SENÉN.— Sí… lo primero, que me alojéis aquí… Descuidad: os molestaré muy poco.
GREGORIA.— Te pondremos en el cuartito de arriba.
VENANCIO.— Próximo al del Conde. Sin duda la señora quiere que nos ayudes a quitarle las pulgas al león.
GREGORIA.— ¡Y qué pulgas, Senén!
SENÉN.— (Fijándose en la venda de VENANCIO.) Ya, ya llegó a Verola la noticia de tu descalabradura. Una caricia de la fiera.
VENANCIO.— (Renegando.) ¡Qué uno aguante esto!
SENÉN.— Es un viejo de cuidado. A los sesenta años conserva los músculos de acero de sus buenos tiempos, y la voluntad de bronce. No hay quien le amanse. Te digo que más quiero verme ante un tigre hambriento que ante el Conde de Albrit irritado.
VENANCIO.— (Dando patadas.) Pues yo le juro que de mí no se ríe. Un hombre libre, que vive de su trabajo y paga contribución, no está en el caso de sufrir esas arrogancias de figurón de comedia.

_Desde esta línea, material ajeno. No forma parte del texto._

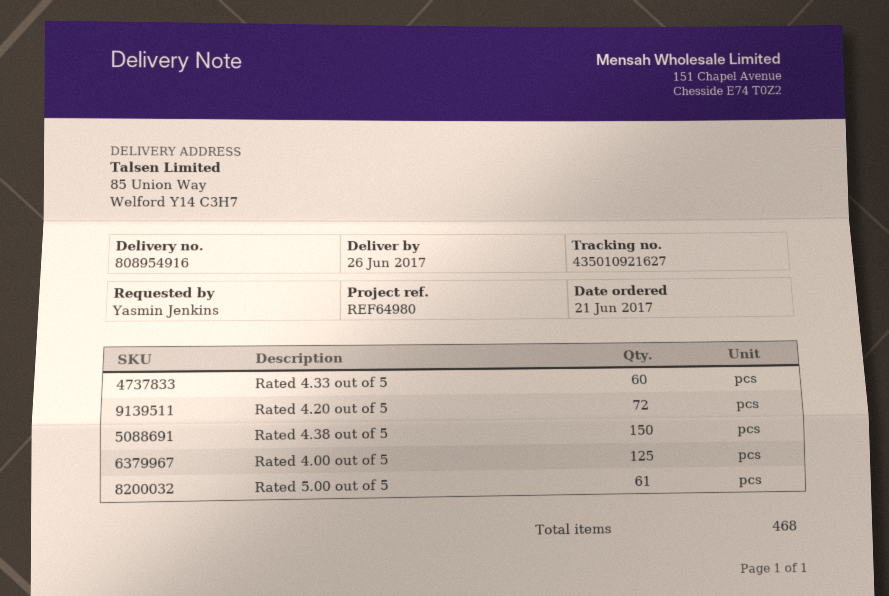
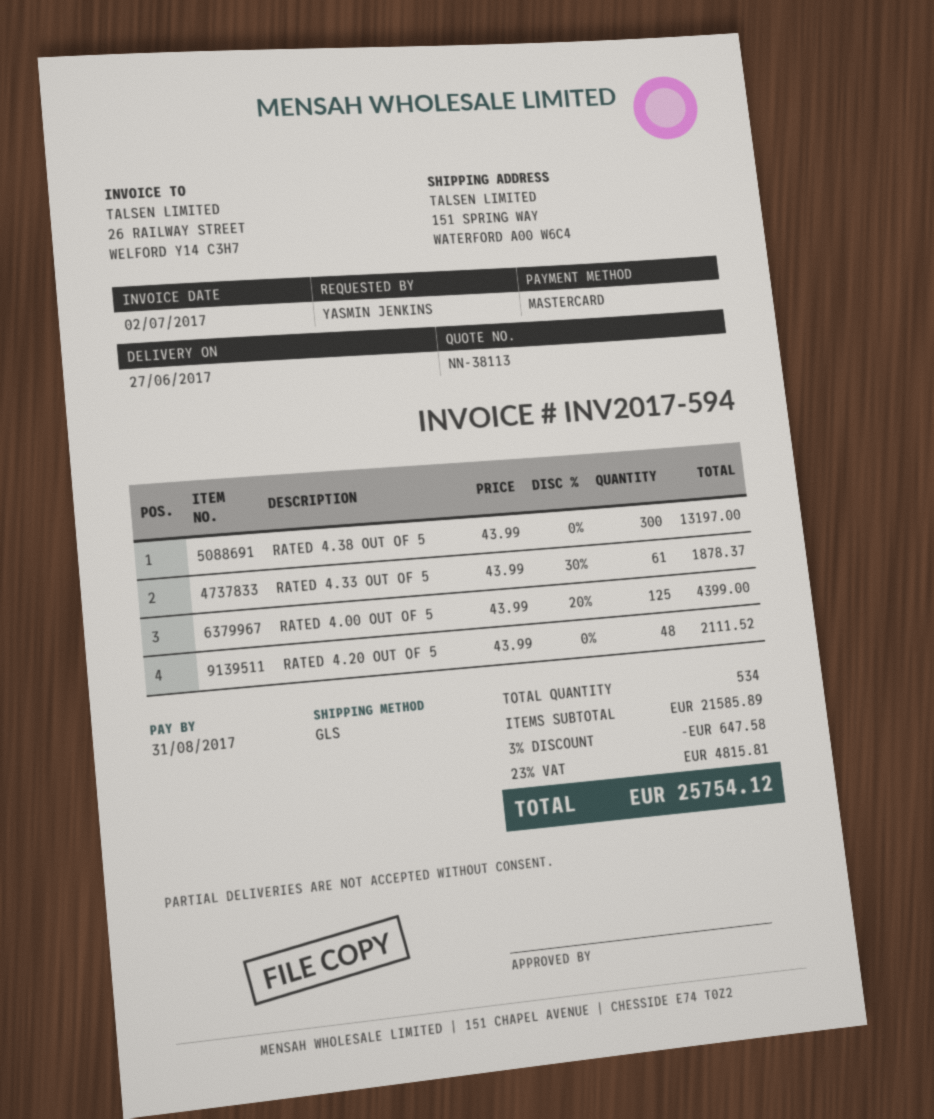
delivery date: 2017-06-26 -> 2017-06-27
ship to: 85 Union Way, Welford Y14 C3H7 -> 151 SPRING WAY, WATERFORD A00 W6C4
Rated 4.33 out of 5: 60 -> 61
Rated 4.20 out of 5: 72 -> 48
Rated 4.38 out of 5: 150 -> 300
Rated 5.00 out of 5: 61 -> none
total quantity: 468 -> 534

SENÉN.— Poco a poco, Venancio. La señora Condesa me encarga te diga que… tengas paciencia.
VENANCIO.— ¿Más paciencia, jinojo?
SENÉN.— Y que sigáis guardándole las consideraciones que se le deben por su rango, por sus desgracias, sin perjuicio de vigilarle…
GREGORIA.— Y si nos mata, que nos mate.
VENANCIO.— Por si acaso, desde ayer le vigilo… con un revólver.
SENÉN.— Calma… (Receloso, mirando.) ¿Vendrá por aquí?
GREGORIA.— Me ha mandado que le sirva el desayuno en la terraza.
SENÉN.— Pues le espero.
VENANCIO.— ¿También traes instrucciones para él?
SENÉN.— No; pero necesito… sondearle. Ya sabéis: soy muy largo, me pierdo de vista. Con que… me tenéis de huésped.
GREGORIA.— (Cogiendo la maleta.) ¿Vienes a tu cuarto?
SENÉN.— Luego. Me atrevo a suplicar a mi simpática patrona que en el cuidado de esta maleta ponga sus cinco sentidos. La quiero como a las niñas de mis ojos.
VENANCIO.— ¿Qué traes ahí?
GREGORIA.— Pues pesa, pesa…
SENÉN.— Es mi relicario. Recuerdos, cositas que sólo para mí tienen interés. Y juro por mi honor, que no la estimaría más si la trajera llena de brillantes del tamaño de almendras. En fin, Gregoria, usted me responde de ese tesoro.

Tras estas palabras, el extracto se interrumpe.